--- Data excerpts Enclosed Below ---

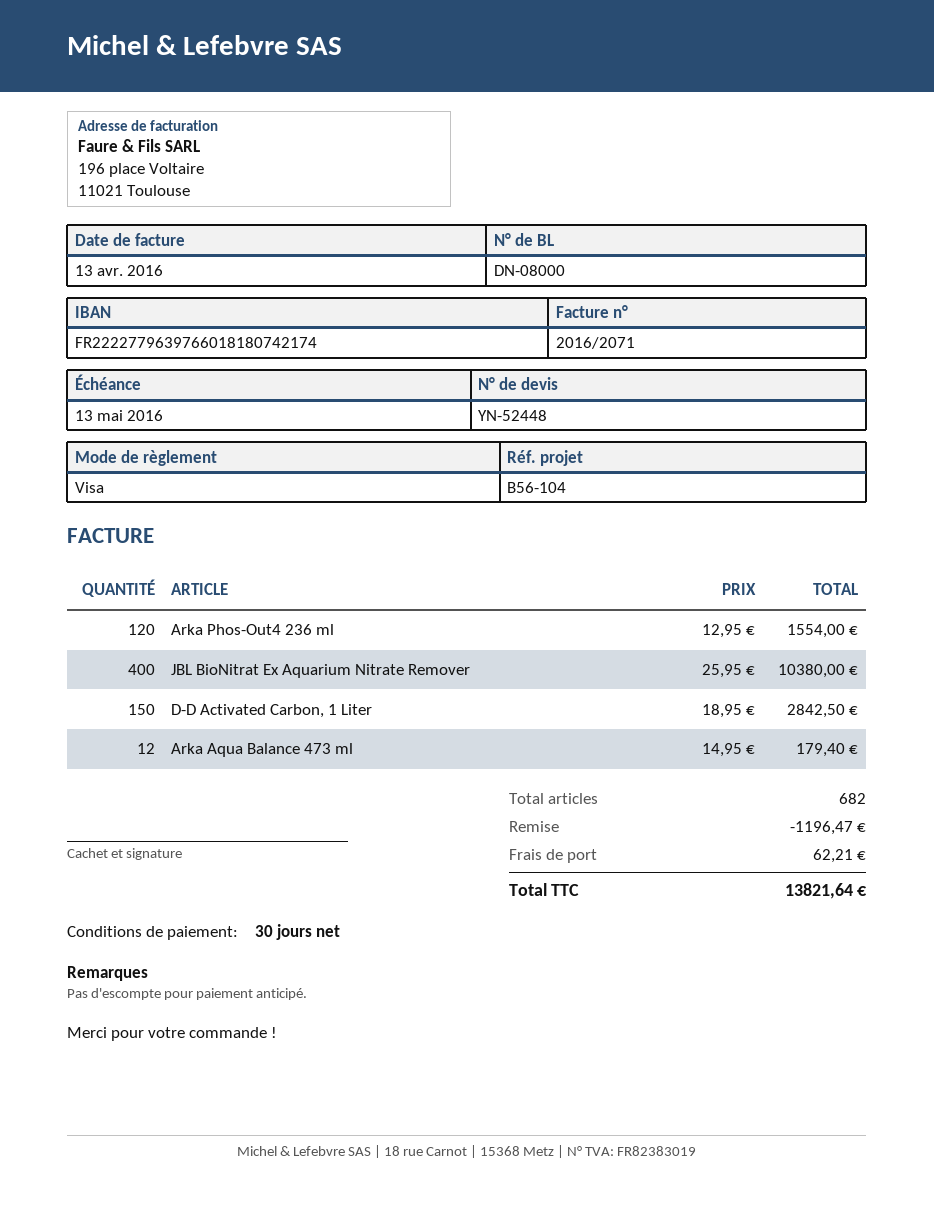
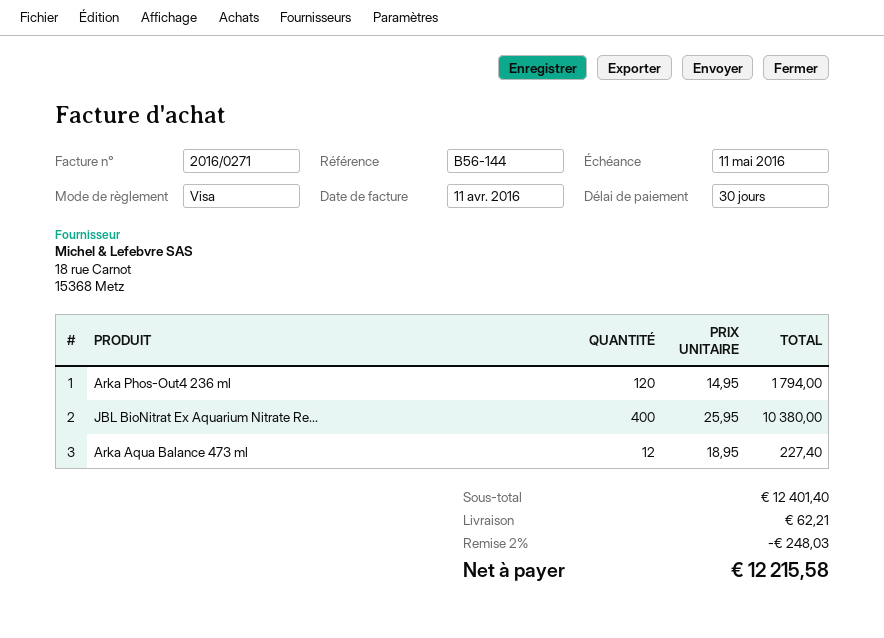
invoice number: 2016/2071 -> 2016/0271
invoice date: 2016-04-13 -> 2016-04-11
due date: 2016-05-13 -> 2016-05-11
reference: B56-104 -> B56-144
Arka Phos-Out4 236 ml: 120 x 12.95 = 1554.00 -> 120 x 14.95 = 1794.00
D-D Activated Carbon, 1 Liter: 150 x 18.95 = 2842.50 -> none
Arka Aqua Balance 473 ml: 12 x 14.95 = 179.40 -> 12 x 18.95 = 227.40
discount: 1196.47 -> 248.03
total: 13821.64 -> 12215.58

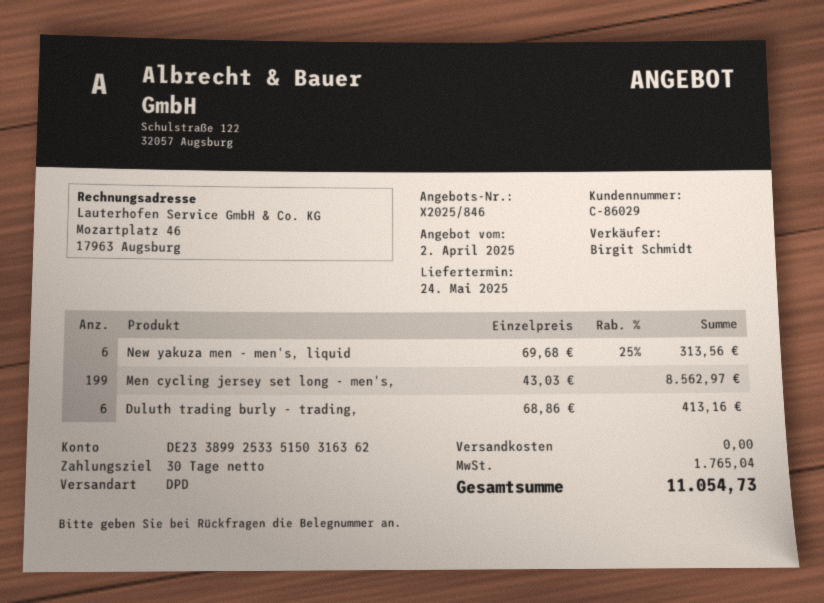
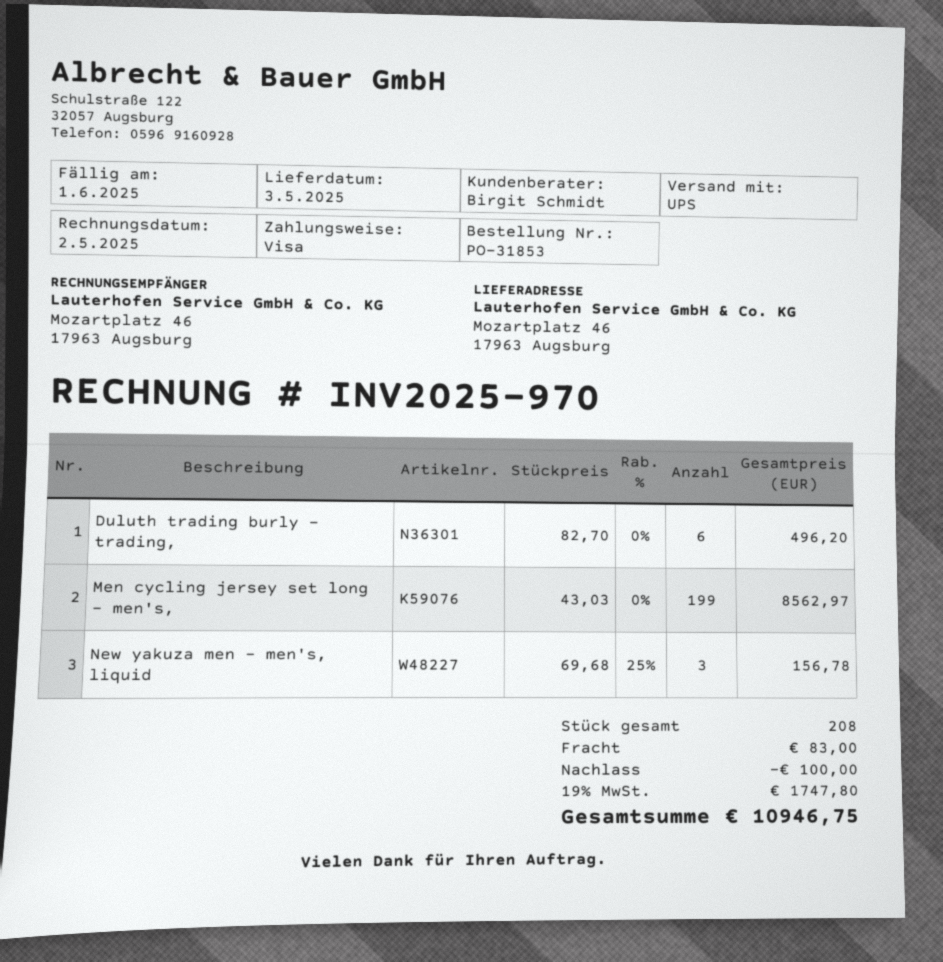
delivery date: 2025-05-24 -> 2025-05-03
shipping method: DPD -> UPS
New yakuza men - men's, liquid: 6 x 69.68 - 25% = 313.56 -> 3 x 69.68 - 25% = 156.78
Duluth trading burly - trading,: 6 x 68.86 = 413.16 -> 6 x 82.70 = 496.20
discount: none -> 100.00
shipping: 0.00 -> 83.00
tax: 1765.04 -> 1747.80
total: 11054.73 -> 10946.75

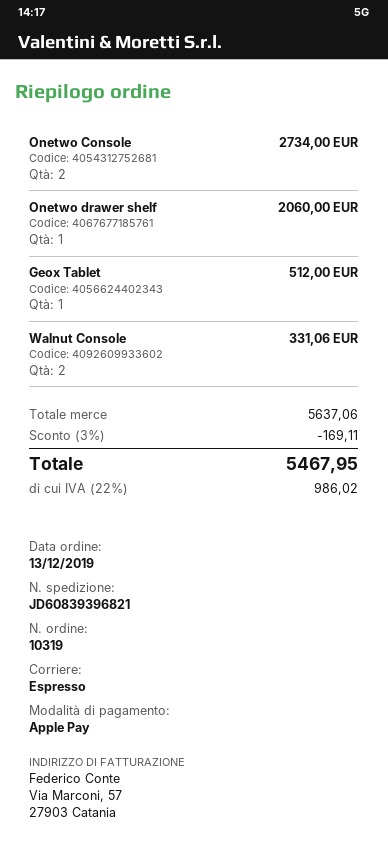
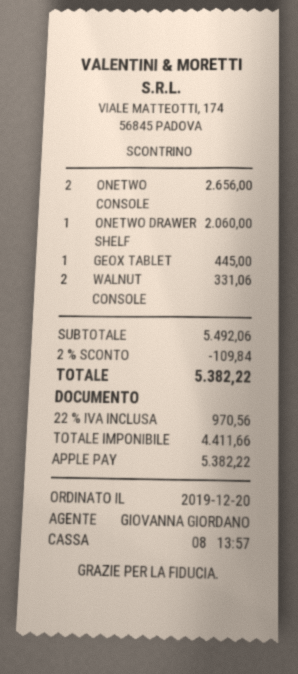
order date: 2019-12-13 -> 2019-12-20
Onetwo Console: 2 for 2734.00 -> 2 for 2656.00
Geox Tablet: 1 for 512.00 -> 1 for 445.00
subtotal: 5637.06 -> 5492.06
discount: 3% = 169.11 -> 2% = 109.84
tax: 22% = 986.02 -> 22% = 970.56
total: 5467.95 -> 5382.22

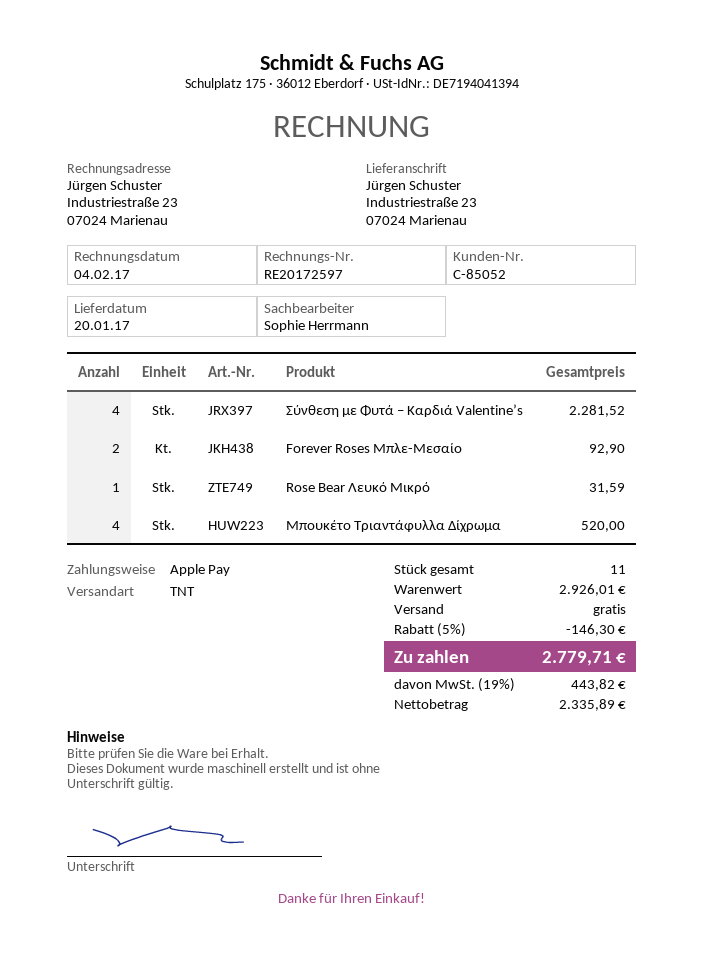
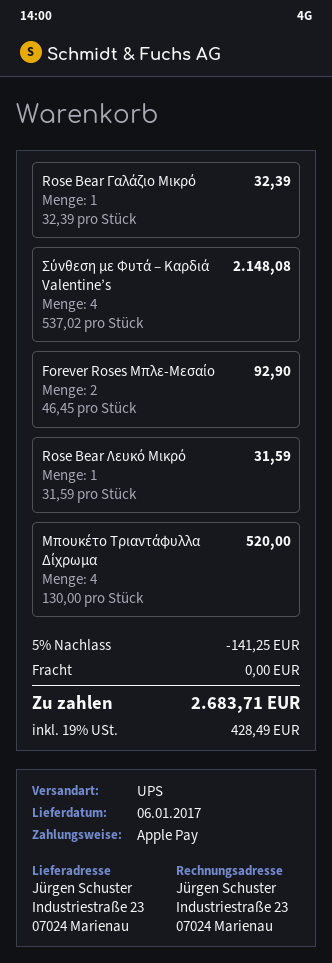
delivery date: 2017-01-20 -> 2017-01-06
shipping method: TNT -> UPS
Σύνθεση με Φυτά – Καρδιά Valentine’s: 4 for 2281.52 -> 4 for 2148.08
Rose Bear Γαλάζιο Μικρό: none -> 1 for 32.39
discount: 5% = 146.30 -> 5% = 141.25
tax: 19% = 443.82 -> 19% = 428.49
total: 2779.71 -> 2683.71

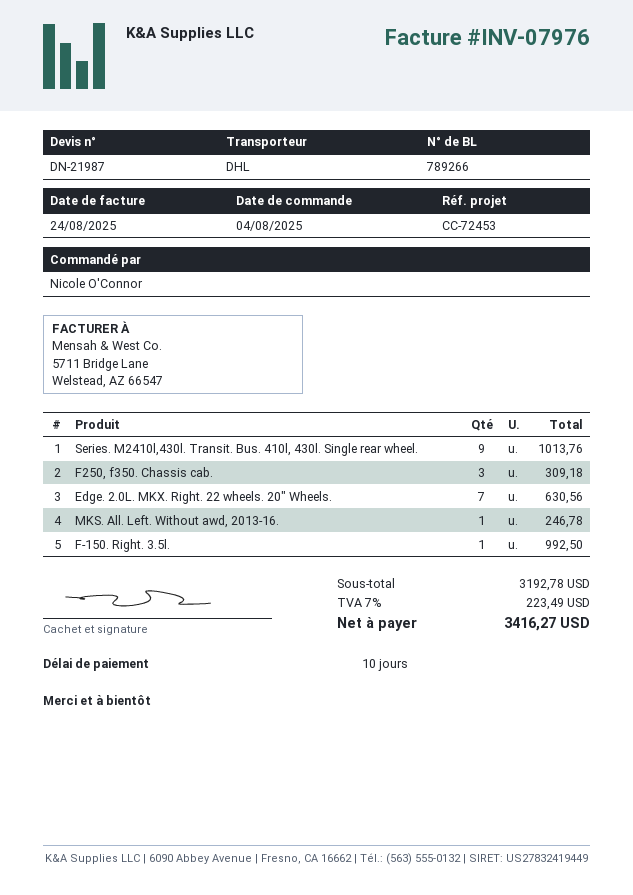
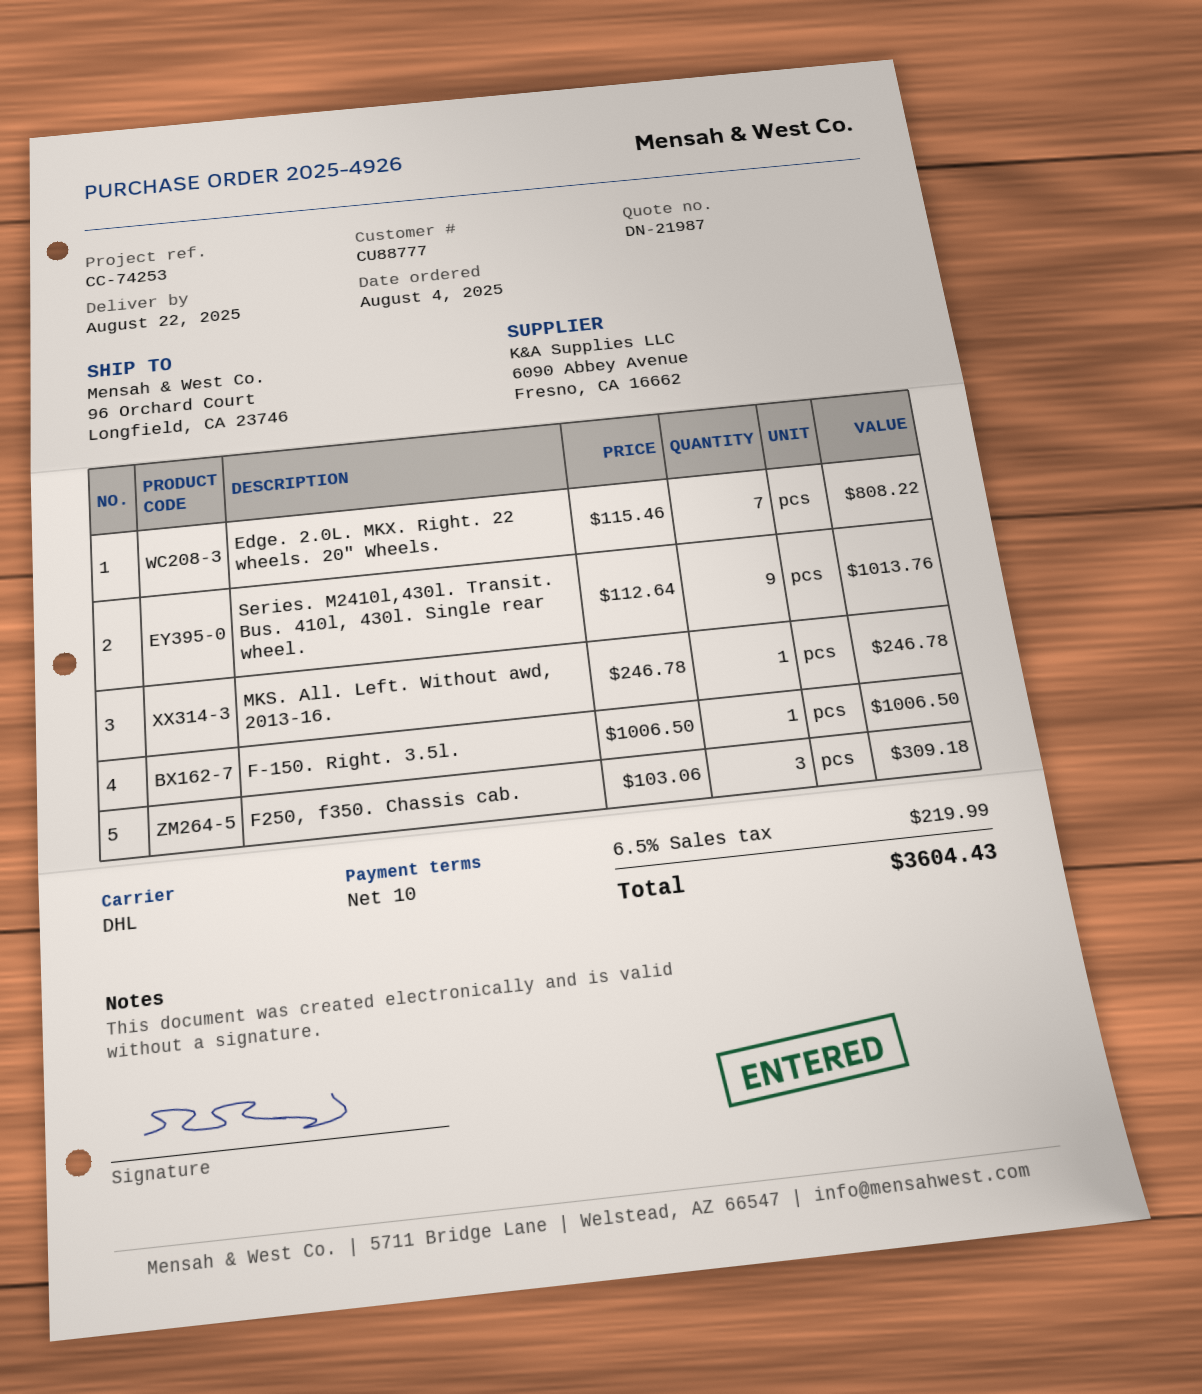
reference: CC-72453 -> CC-74253
Edge. 2.0L. MKX. Right. 22 wheels. 20" Wheels.: 7 for 630.56 -> 7 for 808.22
F-150. Right. 3.5l.: 1 for 992.50 -> 1 for 1006.50
tax: 7% = 223.49 -> 6.5% = 219.99
total: 3416.27 -> 3604.43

--- End of Enclosed Data excerpts ---

> **Task objective**
Output the data above verbatim, pictures excluded.

> **Problem solution**
invoice number: 2016/2071 -> 2016/0271
invoice date: 2016-04-13 -> 2016-04-11
due date: 2016-05-13 -> 2016-05-11
reference: B56-104 -> B56-144
Arka Phos-Out4 236 ml: 120 x 12.95 = 1554.00 -> 120 x 14.95 = 1794.00
D-D Activated Carbon, 1 Liter: 150 x 18.95 = 2842.50 -> none
Arka Aqua Balance 473 ml: 12 x 14.95 = 179.40 -> 12 x 18.95 = 227.40
discount: 1196.47 -> 248.03
total: 13821.64 -> 12215.58

delivery date: 2025-05-24 -> 2025-05-03
shipping method: DPD -> UPS
New yakuza men - men's, liquid: 6 x 69.68 - 25% = 313.56 -> 3 x 69.68 - 25% = 156.78
Duluth trading burly - trading,: 6 x 68.86 = 413.16 -> 6 x 82.70 = 496.20
discount: none -> 100.00
shipping: 0.00 -> 83.00
tax: 1765.04 -> 1747.80
total: 11054.73 -> 10946.75

order date: 2019-12-13 -> 2019-12-20
Onetwo Console: 2 for 2734.00 -> 2 for 2656.00
Geox Tablet: 1 for 512.00 -> 1 for 445.00
subtotal: 5637.06 -> 5492.06
discount: 3% = 169.11 -> 2% = 109.84
tax: 22% = 986.02 -> 22% = 970.56
total: 5467.95 -> 5382.22

delivery date: 2017-01-20 -> 2017-01-06
shipping method: TNT -> UPS
Σύνθεση με Φυτά – Καρδιά Valentine’s: 4 for 2281.52 -> 4 for 2148.08
Rose Bear Γαλάζιο Μικρό: none -> 1 for 32.39
discount: 5% = 146.30 -> 5% = 141.25
tax: 19% = 443.82 -> 19% = 428.49
total: 2779.71 -> 2683.71

reference: CC-72453 -> CC-74253
Edge. 2.0L. MKX. Right. 22 wheels. 20" Wheels.: 7 for 630.56 -> 7 for 808.22
F-150. Right. 3.5l.: 1 for 992.50 -> 1 for 1006.50
tax: 7% = 223.49 -> 6.5% = 219.99
total: 3416.27 -> 3604.43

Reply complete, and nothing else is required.